REQUIRED ACTION.
Return every record below exactly; leave out the images.

THE INPUT.

********

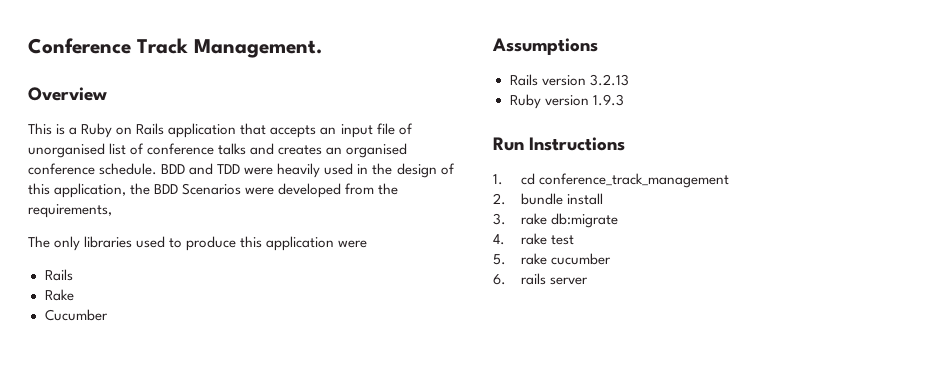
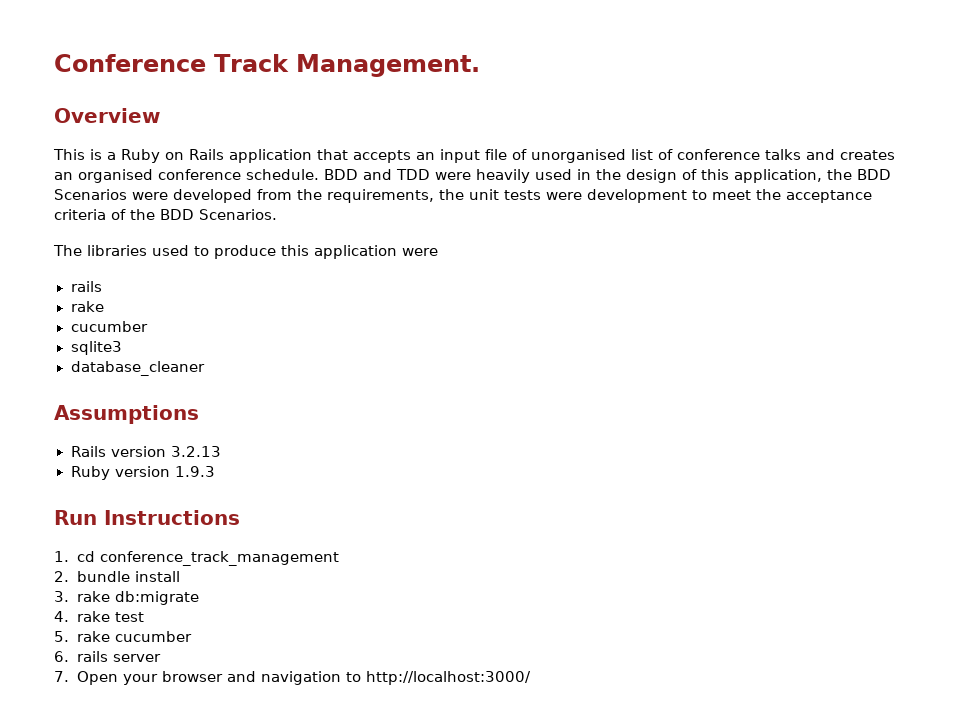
- BDD and TDD were heavily used in the design of this application, the BDD Scenarios were developed from the requirements,
+ BDD and TDD were heavily used in the design of this application, the BDD Scenarios were developed from the requirements, the unit tests were development to meet the acceptance criteria of the BDD Scenarios.
- The only libraries used to produce this application were
- Rails
- Rake
- Cucumber
+ The libraries used to produce this application were
+ rails
+ rake
+ cucumber
+ sqlite3
+ database_cleaner
+ 7. Open your browser and navigation to http://localhost:3000/

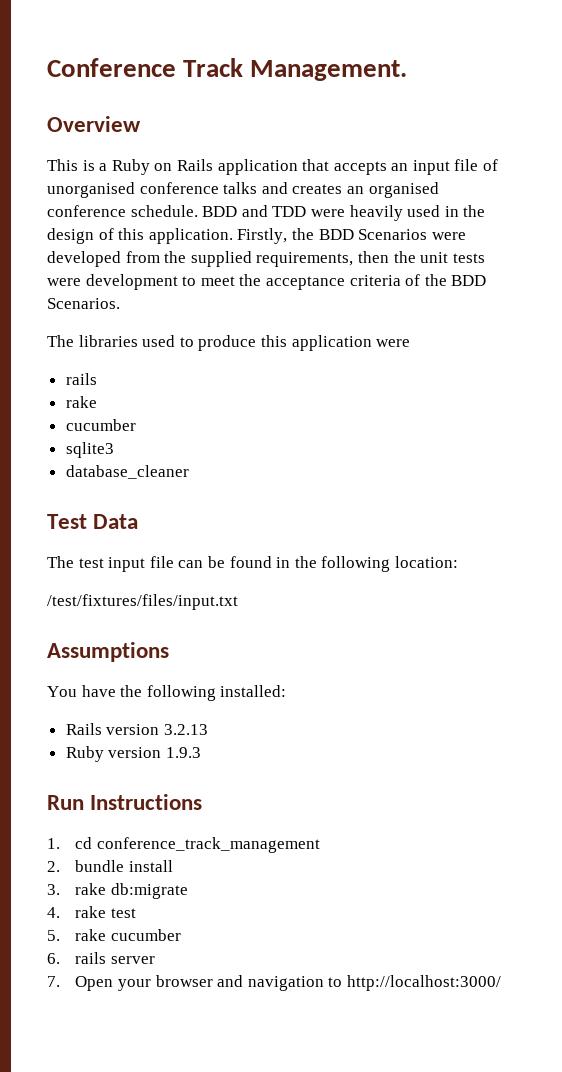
- This is a Ruby on Rails application that accepts an input file of unorganised list of conference talks and creates an organised conference schedule.
+ This is a Ruby on Rails application that accepts an input file of unorganised conference talks and creates an organised conference schedule.
- BDD and TDD were heavily used in the design of this application, the BDD Scenarios were developed from the requirements, the unit tests were development to meet the acceptance criteria of the BDD Scenarios.
+ BDD and TDD were heavily used in the design of this application. Firstly, the BDD Scenarios were developed from the supplied requirements, then the unit tests were development to meet the acceptance criteria of the BDD Scenarios.
+ Test Data
+ The test input file can be found in the following location:
+ /test/fixtures/files/input.txt
  Assumptions
+ You have the following installed:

********

ANSWER SECTION.
- BDD and TDD were heavily used in the design of this application, the BDD Scenarios were developed from the requirements,
+ BDD and TDD were heavily used in the design of this application, the BDD Scenarios were developed from the requirements, the unit tests were development to meet the acceptance criteria of the BDD Scenarios.
- The only libraries used to produce this application were
- Rails
- Rake
- Cucumber
+ The libraries used to produce this application were
+ rails
+ rake
+ cucumber
+ sqlite3
+ database_cleaner
+ 7. Open your browser and navigation to http://localhost:3000/

- This is a Ruby on Rails application that accepts an input file of unorganised list of conference talks and creates an organised conference schedule.
+ This is a Ruby on Rails application that accepts an input file of unorganised conference talks and creates an organised conference schedule.
- BDD and TDD were heavily used in the design of this application, the BDD Scenarios were developed from the requirements, the unit tests were development to meet the acceptance criteria of the BDD Scenarios.
+ BDD and TDD were heavily used in the design of this application. Firstly, the BDD Scenarios were developed from the supplied requirements, then the unit tests were development to meet the acceptance criteria of the BDD Scenarios.
+ Test Data
+ The test input file can be found in the following location:
+ /test/fixtures/files/input.txt
  Assumptions
+ You have the following installed:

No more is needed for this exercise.